Restate word for word the span that opens with the line containing "- CESCORF 28" and closes with the final line of the data; give only those lines.

++++++

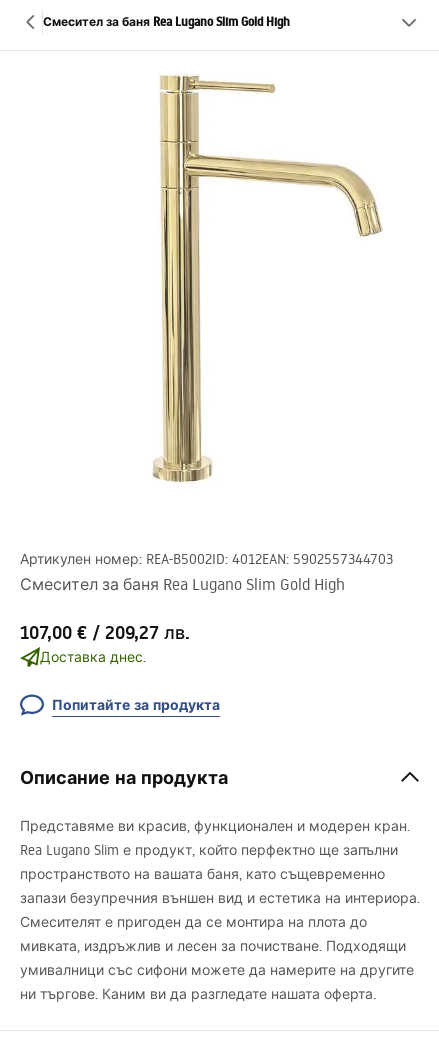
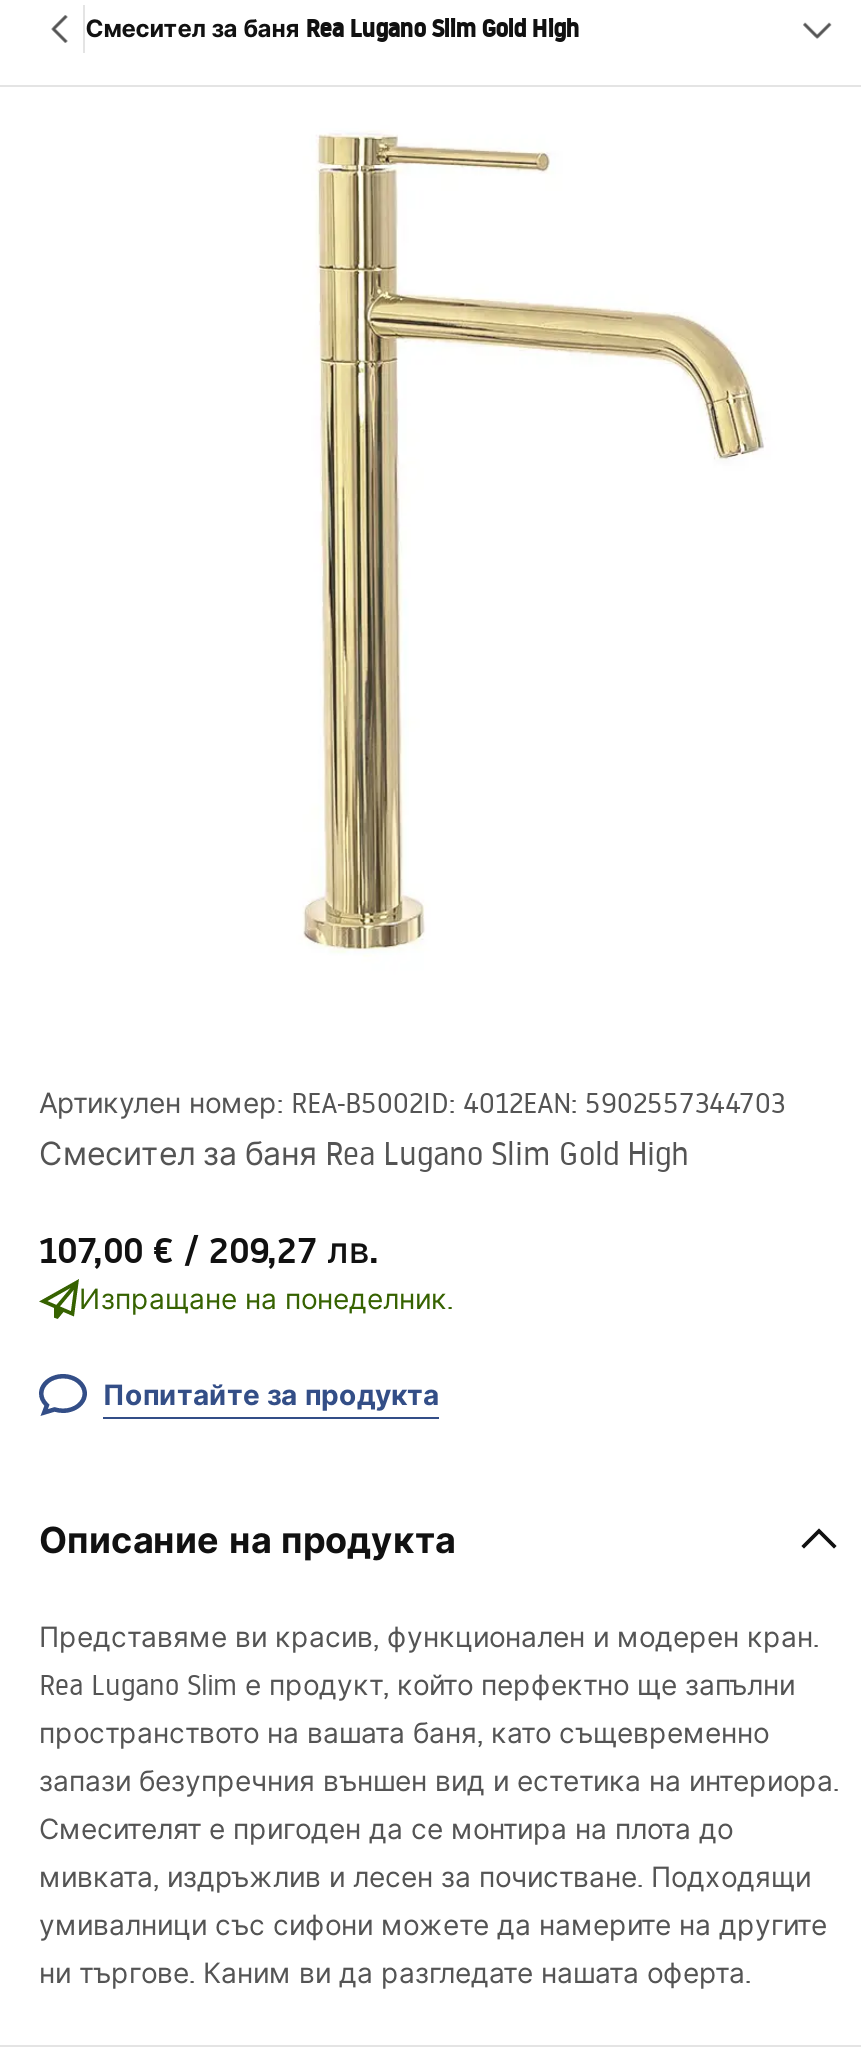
- Доставка днес.
+ Изпращане на понеделник.
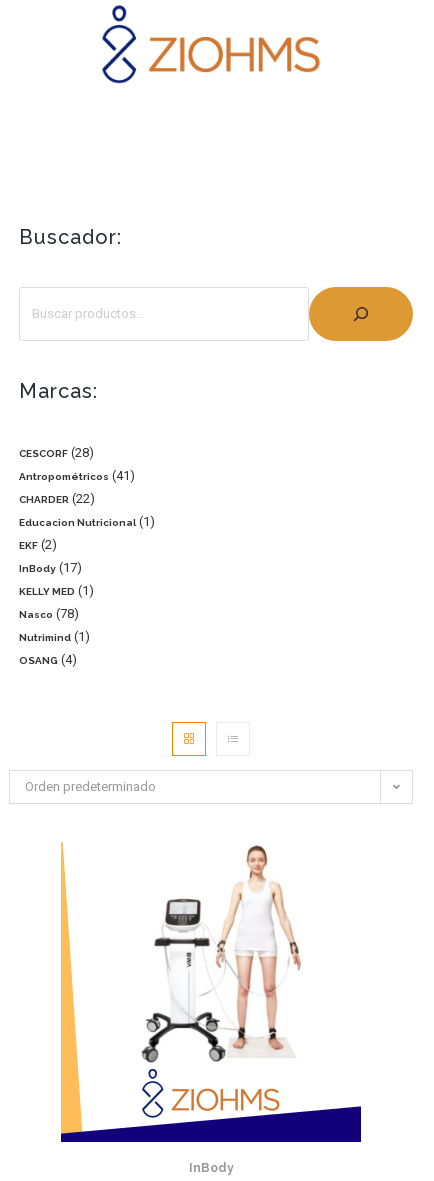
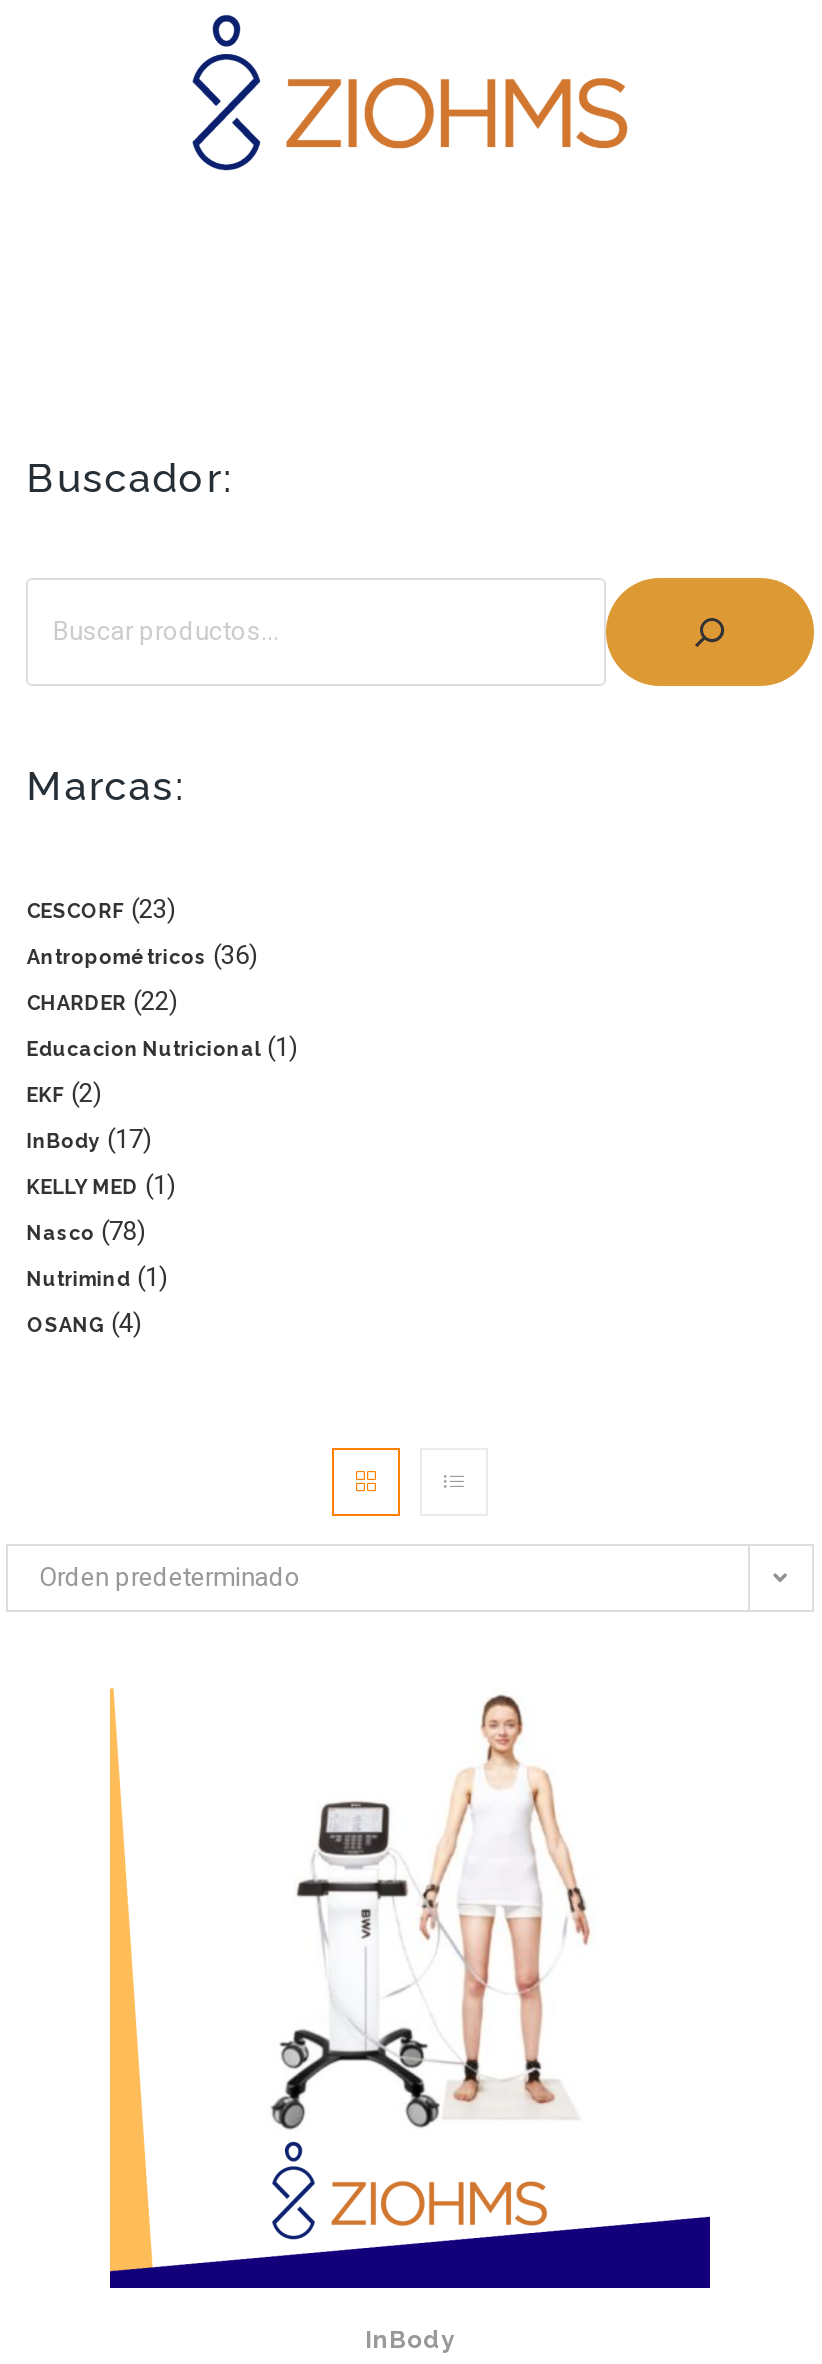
- CESCORF 28
+ CESCORF 23

- Antropométricos 41
+ Antropométricos 36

++++++

> **Exercise output**:
- CESCORF 28
+ CESCORF 23

- Antropométricos 41
+ Antropométricos 36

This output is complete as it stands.